Tugas Akhir Prodi Perpustakaan - Fakultas Sastra, 2016

Ukuran Huruf:  Kecil  Sedang  Besar

PEMANFAATAN LAYANAN SIRKULASI MANDIRI BERBASIS RFID DI UPT PERPUSTAKAAN UNIVERSITAS JEMBER

Nur Sya'baniah

Abstrak


ABSTRAK

 

Syabaniah, Nur. 2016. Pemanfaatan Layanan Sirkulasi Mandiri Berbasis RFID di UPT Perpustakaan Universitas Jember. Tugas Akhir, Jurusan Sastra, Fakultas Sastra Indonesia, Universitas Negeri Malang. Pembimbing: (I) Dr. Martutik, M.Pd, (II) Drs. Dwi Sugianto, M.Pd.

 

Kata kunci: layanan sirkulasi mandiri, Radio Frequency Identification, perpustakaan perguruan tinggi

 

Layanan sirkulasi mandiri berbasis RFID membuat layanan sirkulasi menjadi mudah dan cepat.
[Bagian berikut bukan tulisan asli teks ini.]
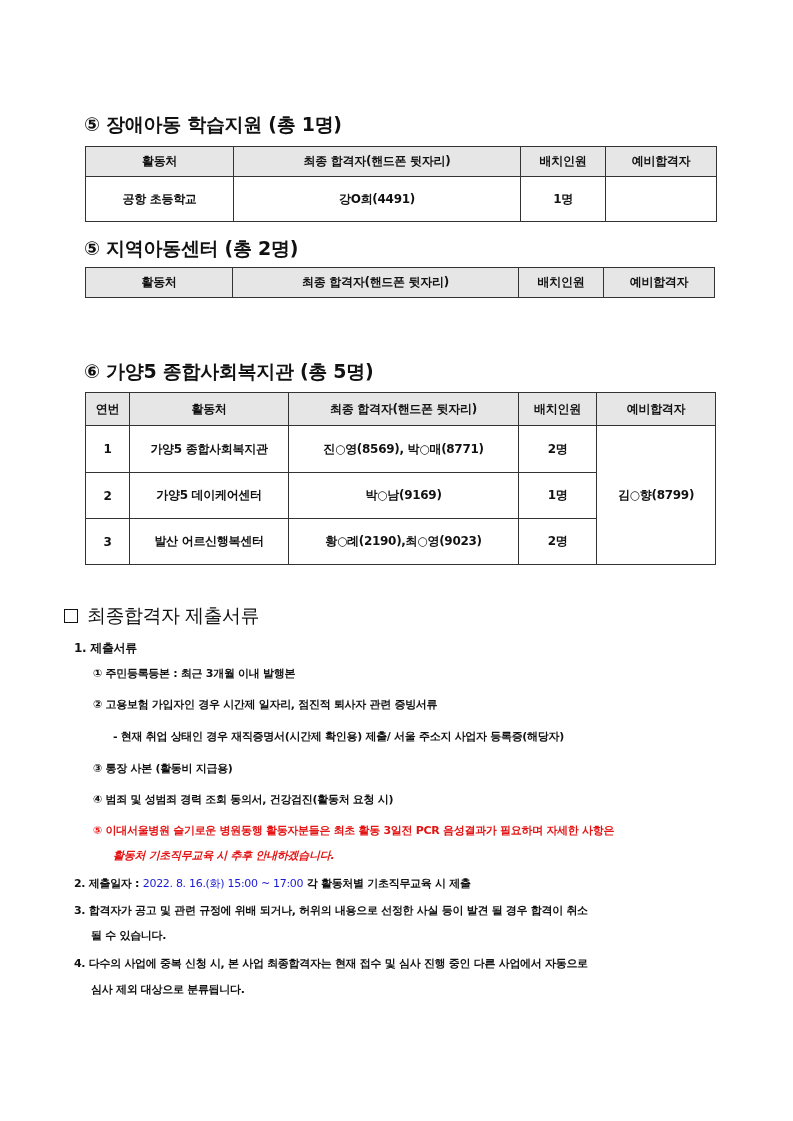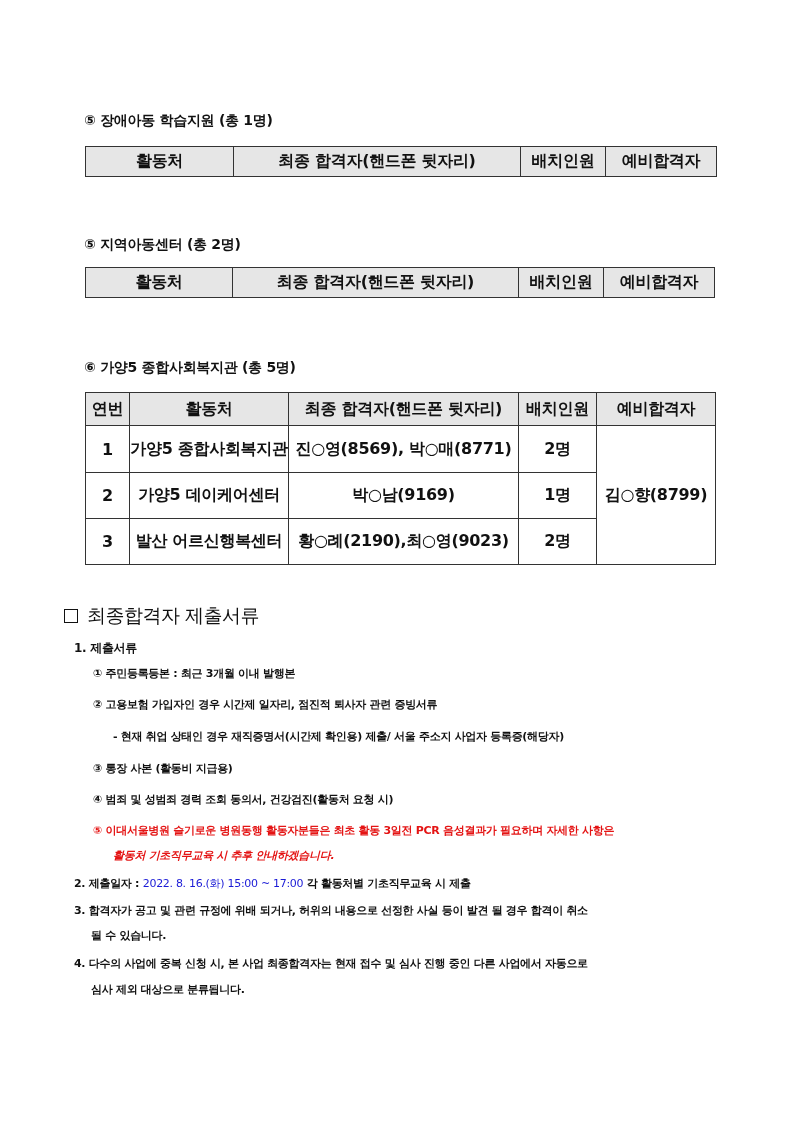--- a/index.html
+++ b/index.html
@@ -2,24 +2,24 @@
 <html><head>
 <meta charset="utf-8">
 <style>
   html, body { margin: 0; padding: 0; background: #ffffff; }
   body {
     width: 793px; height: 1121px; position: relative; overflow: hidden;
     font-family: "DejaVu Sans", "Liberation Sans", sans-serif;
     color: #111111;
   }
   .abs { position: absolute; }
-  .sec-title { font-size: 14px; font-weight: bold; letter-spacing: -0.3px; white-space: nowrap; }
+  .sec-title { font-size: 19px; font-weight: bold; letter-spacing: -0.3px; white-space: nowrap; }
   table.grid {
     position: absolute; border-collapse: collapse; table-layout: fixed;
-    font-size: 16px; font-weight: bold; letter-spacing: -0.3px;
+    font-size: 12px; font-weight: bold; letter-spacing: -0.3px;
   }
   table.grid td, table.grid th {
     border: 1px solid #333; text-align: center; vertical-align: middle; padding: 0;
     white-space: nowrap;
   }
   table.grid th { background: #e6e6e6; font-weight: bold; }
   table.grid { border: 1.5px solid #222; }
   .heading {
     font-size: 19px; font-weight: normal; letter-spacing: -0.5px; white-space: nowrap;
     display: flex; align-items: center;
@@ -42,20 +42,26 @@
       <col style="width:287px">
       <col style="width:85px">
       <col style="width:111px">
     </colgroup>
   <tbody>
       <tr style="height:30px;">
     <th>활동처</th>
     <th>최종 합격자(핸드폰 뒷자리)</th>
     <th>배치인원</th>
     <th>예비합격자</th>
+  </tr>
+  <tr style="height:45px;">
+    <td>공항 초등학교</td>
+    <td>강O희(4491)</td>
+    <td>1명</td>
+    <td></td>
   </tr>
 </tbody>
   </table>
 
 <div class="abs sec-title" style="left:84px; top:236px;">⑤  지역아동센터 (총 2명)</div>
 <table class="grid" style="left:85px; top:267px; width:629px;">
   <colgroup>
       <col style="width:147px">
       <col style="width:286px">
       <col style="width:85px">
RFID memungkinkan pemustaka untuk melakukan layanan sirkulasi secara mandiri tanpa bantuan pustakawan.

Tujuan penulisan tugas akhir ini untuk mendeskripsikan layanan sirkulasi mandiri berbasis RFID di UPT Perpustakaan Universitas Jember; untuk mendeskripsikan hambatan dalam pemanfaatan layanan sirkulasi mandiri berbasis RFID di UPT Perpustakaan Universitas Jember.
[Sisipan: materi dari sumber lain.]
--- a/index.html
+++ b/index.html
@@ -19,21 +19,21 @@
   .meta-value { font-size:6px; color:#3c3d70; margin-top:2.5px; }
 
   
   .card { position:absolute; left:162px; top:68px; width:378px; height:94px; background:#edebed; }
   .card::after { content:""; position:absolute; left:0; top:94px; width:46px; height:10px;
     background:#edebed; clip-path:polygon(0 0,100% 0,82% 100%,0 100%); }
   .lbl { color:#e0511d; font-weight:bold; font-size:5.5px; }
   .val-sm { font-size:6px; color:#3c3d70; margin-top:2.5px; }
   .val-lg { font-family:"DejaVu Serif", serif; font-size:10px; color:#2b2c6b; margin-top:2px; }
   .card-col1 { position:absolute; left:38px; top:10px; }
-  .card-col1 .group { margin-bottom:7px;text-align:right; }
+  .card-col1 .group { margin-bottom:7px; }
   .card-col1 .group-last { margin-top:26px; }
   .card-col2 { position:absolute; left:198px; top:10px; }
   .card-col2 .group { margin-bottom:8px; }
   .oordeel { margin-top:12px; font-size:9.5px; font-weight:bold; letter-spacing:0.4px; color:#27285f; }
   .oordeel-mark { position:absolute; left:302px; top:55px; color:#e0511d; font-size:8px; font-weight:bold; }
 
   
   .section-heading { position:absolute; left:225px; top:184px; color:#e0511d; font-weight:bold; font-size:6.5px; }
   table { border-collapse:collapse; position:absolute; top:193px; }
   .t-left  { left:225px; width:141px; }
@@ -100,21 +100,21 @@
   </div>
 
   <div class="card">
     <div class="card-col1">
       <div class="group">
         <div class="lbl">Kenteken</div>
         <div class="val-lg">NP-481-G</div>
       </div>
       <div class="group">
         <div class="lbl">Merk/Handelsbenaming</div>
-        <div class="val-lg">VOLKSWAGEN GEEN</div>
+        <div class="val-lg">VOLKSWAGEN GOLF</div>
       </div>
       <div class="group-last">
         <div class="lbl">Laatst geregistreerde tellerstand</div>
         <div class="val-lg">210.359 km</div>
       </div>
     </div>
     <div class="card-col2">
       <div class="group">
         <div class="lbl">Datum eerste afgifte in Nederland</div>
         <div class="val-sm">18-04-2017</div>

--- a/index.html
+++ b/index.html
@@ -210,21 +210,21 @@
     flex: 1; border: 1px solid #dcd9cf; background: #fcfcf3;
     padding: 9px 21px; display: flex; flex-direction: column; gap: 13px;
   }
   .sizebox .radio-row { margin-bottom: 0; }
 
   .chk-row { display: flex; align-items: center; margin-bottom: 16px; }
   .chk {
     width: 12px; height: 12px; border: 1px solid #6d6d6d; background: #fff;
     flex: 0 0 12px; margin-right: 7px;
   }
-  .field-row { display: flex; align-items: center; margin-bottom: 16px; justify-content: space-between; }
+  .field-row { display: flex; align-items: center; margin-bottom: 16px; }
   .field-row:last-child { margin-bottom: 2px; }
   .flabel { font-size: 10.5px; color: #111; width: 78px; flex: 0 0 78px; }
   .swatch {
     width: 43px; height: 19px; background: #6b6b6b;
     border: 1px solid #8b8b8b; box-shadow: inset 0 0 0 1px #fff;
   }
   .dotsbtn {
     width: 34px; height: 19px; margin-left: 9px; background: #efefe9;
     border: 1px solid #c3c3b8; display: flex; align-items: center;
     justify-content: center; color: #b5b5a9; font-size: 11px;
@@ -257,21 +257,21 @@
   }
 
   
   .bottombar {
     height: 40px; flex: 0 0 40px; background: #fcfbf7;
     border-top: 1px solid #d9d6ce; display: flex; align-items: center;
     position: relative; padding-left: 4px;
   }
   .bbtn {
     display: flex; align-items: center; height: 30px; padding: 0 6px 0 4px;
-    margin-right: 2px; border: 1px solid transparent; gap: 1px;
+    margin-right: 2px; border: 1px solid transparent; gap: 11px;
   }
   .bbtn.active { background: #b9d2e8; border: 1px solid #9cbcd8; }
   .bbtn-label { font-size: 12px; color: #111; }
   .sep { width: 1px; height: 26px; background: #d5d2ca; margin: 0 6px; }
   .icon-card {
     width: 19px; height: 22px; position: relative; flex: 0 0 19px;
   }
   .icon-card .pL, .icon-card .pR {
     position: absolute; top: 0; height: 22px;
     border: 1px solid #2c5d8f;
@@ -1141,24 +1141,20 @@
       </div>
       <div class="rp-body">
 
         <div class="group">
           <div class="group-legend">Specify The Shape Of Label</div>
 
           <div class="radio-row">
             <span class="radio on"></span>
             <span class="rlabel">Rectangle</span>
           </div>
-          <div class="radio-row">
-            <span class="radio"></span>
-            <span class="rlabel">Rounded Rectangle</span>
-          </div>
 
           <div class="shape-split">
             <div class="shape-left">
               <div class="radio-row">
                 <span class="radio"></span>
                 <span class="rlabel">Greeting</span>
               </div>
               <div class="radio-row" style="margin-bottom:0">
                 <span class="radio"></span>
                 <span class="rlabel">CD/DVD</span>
Metode yang digunakan untuk mengumpulkan data ini adalah observasi dan wawancara. Data dalam penelitian ini berupa pemanfaatan layanan sirkulasi mandiri berbasis RFID dan hambatan dalam pemanfaatan layanan sirkulasi mandiri berbasis RFID di UPT Perpustakaan Universitas Jember. Informan dalam pengumpulan data ini adalah 2 orang pemustaka dan 3 orang pustakawan. Waktu wawancara dan observasi dilaksanakan selama Praktik Kerja Lapangan yaitu pada tanggal 21 Desember 2015-12 Februari 2016.

Hasil penelitian ini menunjukkan bahwa layanan sirkulasi mandiri di UPT Perpustakaan Universitas Jember belum berjalan secara efektif. Hal ini disebabkan adanya beberapa hambatan yang terjadi. Ada tiga hambatan yang dialami pemustaka dalam pemanfaatan layanan sirkulasi mandiri berbasis RFID berikut. Pertama, hambatan yang berasal dari internal pemustaka yaitu pemustaka lupa dan mengabaikan cara melakukan peminjaman dan pengembalian secara mandiri pada saat pendidikan pemakai diberikan. Kedua, hambatan yang berasal dari antarpemustaka yaitu terjadi antrian dalam proses peminjaman koleksi yang disebabkan oleh pemustaka sebelumnya mengalami kesulitan dalam melakukan peminjaman dan pengembalian secara mandiri. Selain itu, antrian pemustaka yang sedang melakukan peminjaman mengganggu kenyamanan pemustaka lainnya dalam  membaca koleksi. Ketiga, hambatan yang berasal dari lingkungan, yaitu (1) Software SirsiDynix version 3.5. tidak mendukung sistem berbasis RFID, sehingga kedua sistem berjalan sendiri-sendiri. (2) Mahalnya Maintenance software dalam kegiatan otomasi perpustakaan. (3) Kurangnya pengetahuan pustakawan mengenai perkembangan teknologi informasi di bidang perpustakaan.